While similar healthcare assets trade for over 20x free cash flow, we were able to acquire our stake in CHNG for $11.40, or 9x our estimated free cash flow. Until recently, McKesson’s large retained ownership of the company rendered the stock less liquid, with an available float of under $1 billion and less than one quarter of all outstanding shares. We believe this limited investor interest in the new company. In February, McKesson announced an exchange offer that increased CHNG’s public float by more than 3x, making the company investable to a much broader range of potential shareholders.
The company has not shown meaningful top-line growth recently. We believe growth in the company’s core businesses has been obfuscated by several one-time factors including planned contract eliminations, the rollout of a new imaging platform, and the shift to ASC 606 accounting standards. With these events now behind the company, we expect solid growth in the coming years with the resumption of elective surgeries. CHNG shares ended the quarter at $9.99.
2. Laboratory Corporation (NYSE:LH)
No of HFs: 57
Total Value of HF Holdings: $1.74 Billion
Laboratory CP is included in Billionaire Larry Robbins’ Top 10 Stock Picks. The company offers clinical laboratory tests that are used for routine testing. Labcorp came up with the telemedicine toolkit to provide access to virtual healthcare resources via a virtually supported manner. An insider recently purchased 330 shares at around $168. The stock is up 23% since then.
The top hedge fund holder of this stock is Gabriel Plotkin’s Melvin Capital Management which had $306 million invested in the stock at the end of September.

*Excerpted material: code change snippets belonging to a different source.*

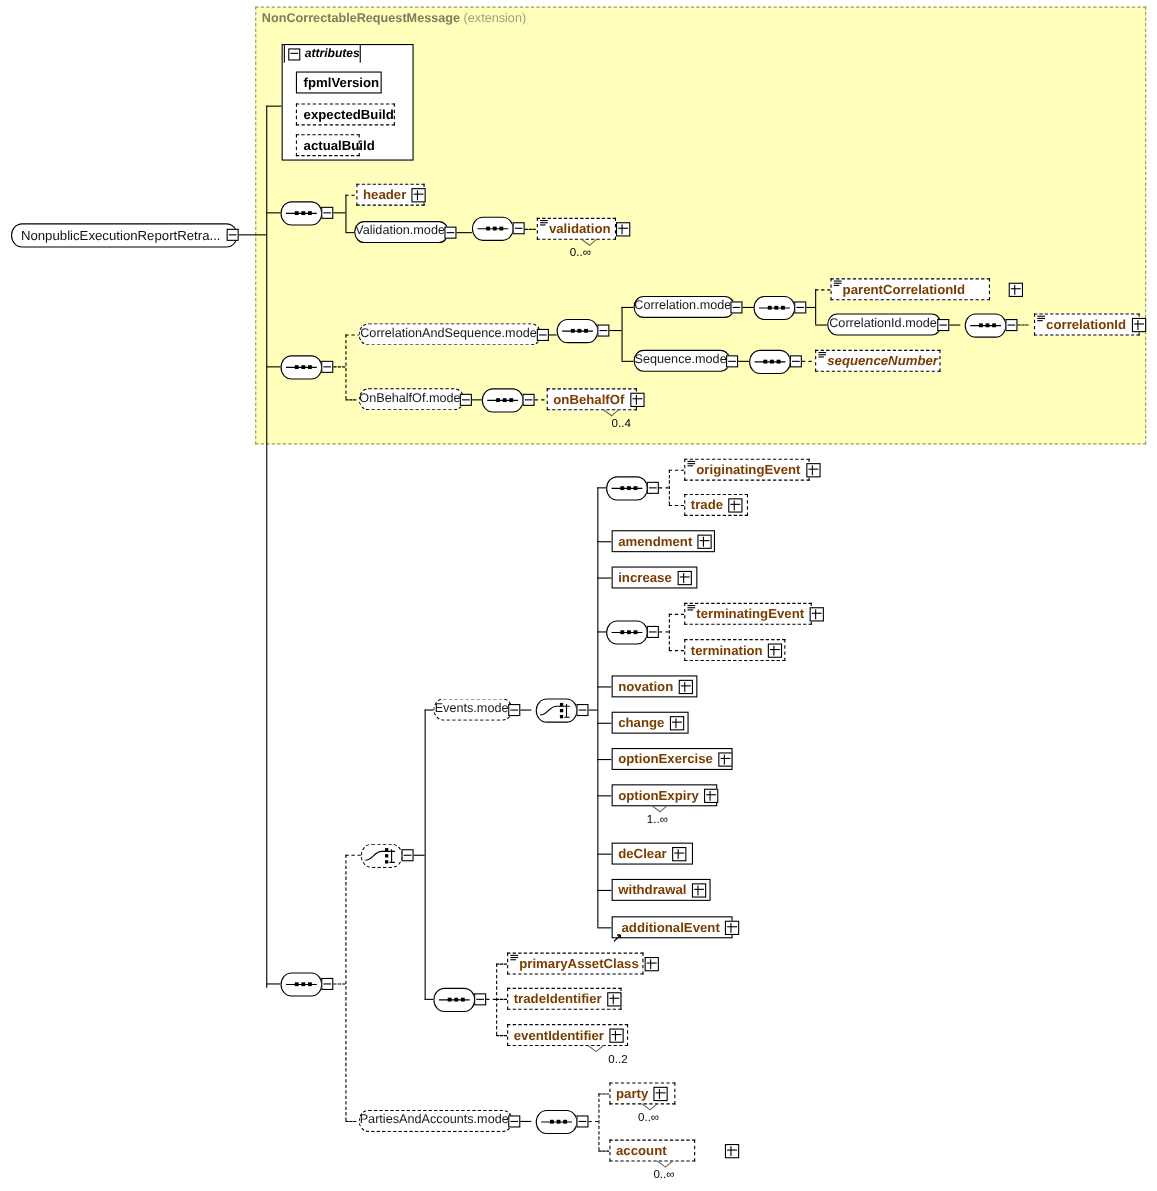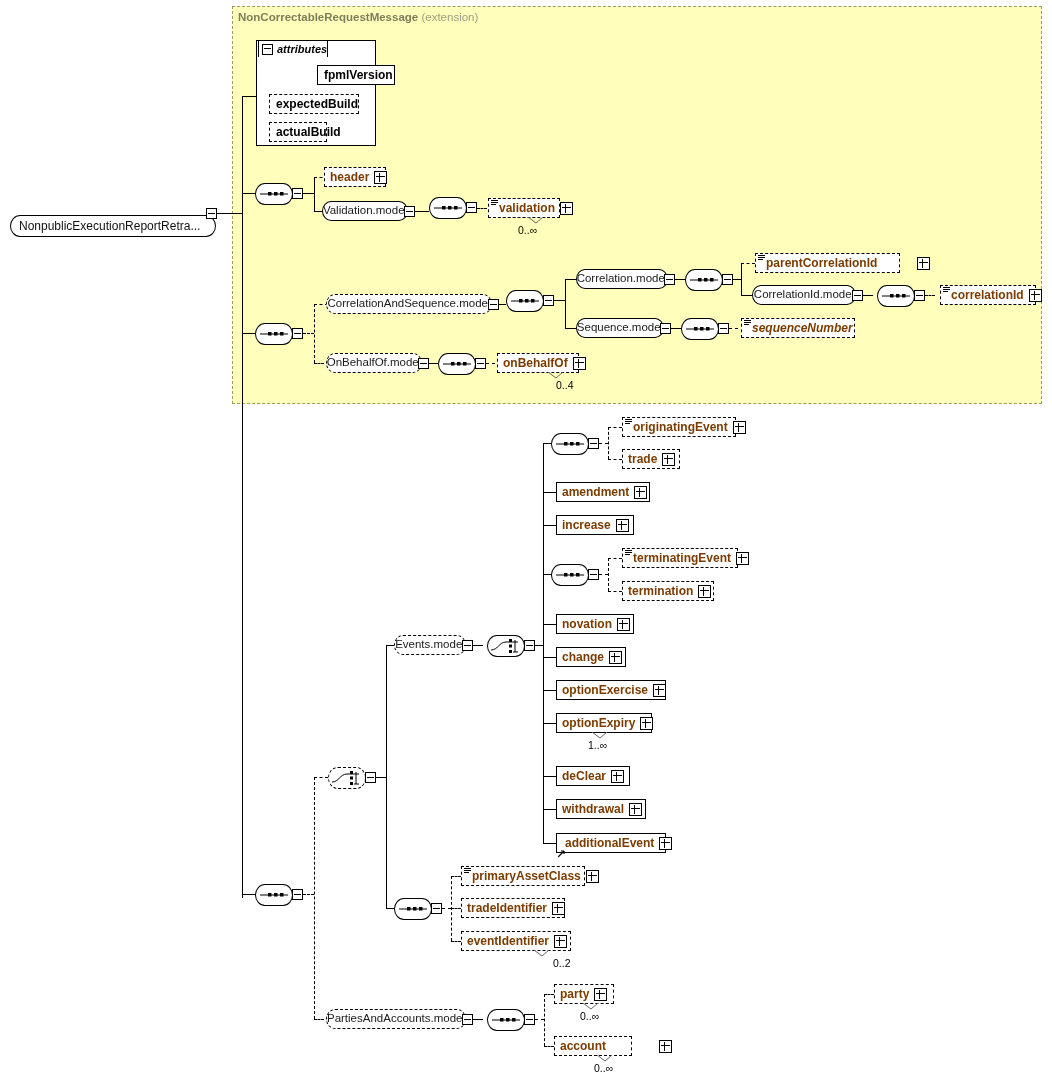--- a/index.html
+++ b/index.html
@@ -102,7 +102,7 @@
   </div>
 
   <div class="shadow" style="left:273px;top:69px;width:78px;height:20px;"></div>
-  <div class="node attr" style="left:269px;top:65px;width:78px;margin-left:48px;">
+  <div class="node attr" style="left:269px;top:65px;width:78px;">
     <span class="lbl">fpmlVersion</span>
   </div>
   <div class="shadow" style="left:273px;top:98px;width:90px;height:20px;"></div>

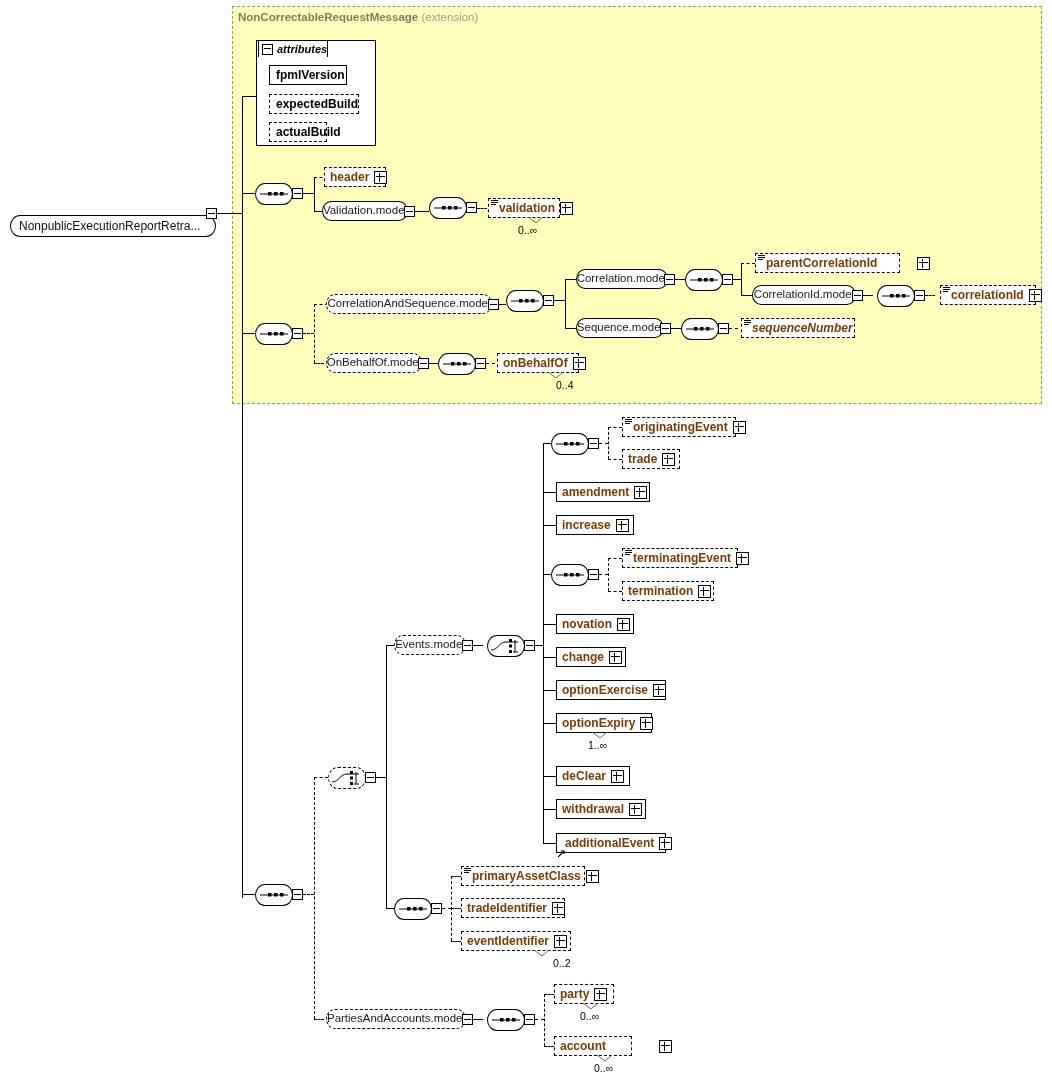--- a/index.html
+++ b/index.html
@@ -86,7 +86,7 @@
   </div>
 
   <div class="shadow" style="left:14px;top:207px;width:206px;height:22px;border-radius:11px/12px;"></div>
-  <div class="root" style="left:10px;top:203px;width:206px;margin-top:12px;">
+  <div class="root" style="left:10px;top:203px;width:206px;">
     <span class="lbl">NonpublicExecutionReportRetra...</span>
   </div>
   <div class="stub" style="left:206px;top:208px;"></div>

1. Dexcom, Inc. (NASDAQ:DXCM)
No of HFs: 58
Total Value of HF Holdings: $1.51 Billion
The top one best telemedicine stock to buy now is Dexcom, Inc. They are also ranked in the 12 Best Fitness Stocks to Buy Now. Their telemedicine platform, Clarity is the number one preferred tool to support effective diabetes management. The platform allows you to analyze and reference patients’ glucose patterns during in-person or telehealth consultations.
Is DexCom likely to remain resilient from the COVID-19 impact? In an article, we mentioned Brown Advisory’s words on DXCM,
“The right words to describe DexCom’s attractive performance are hard to find. Despite an expanded approval of Abbott’s competing glucose monitoring device, the stock has remained resilient.”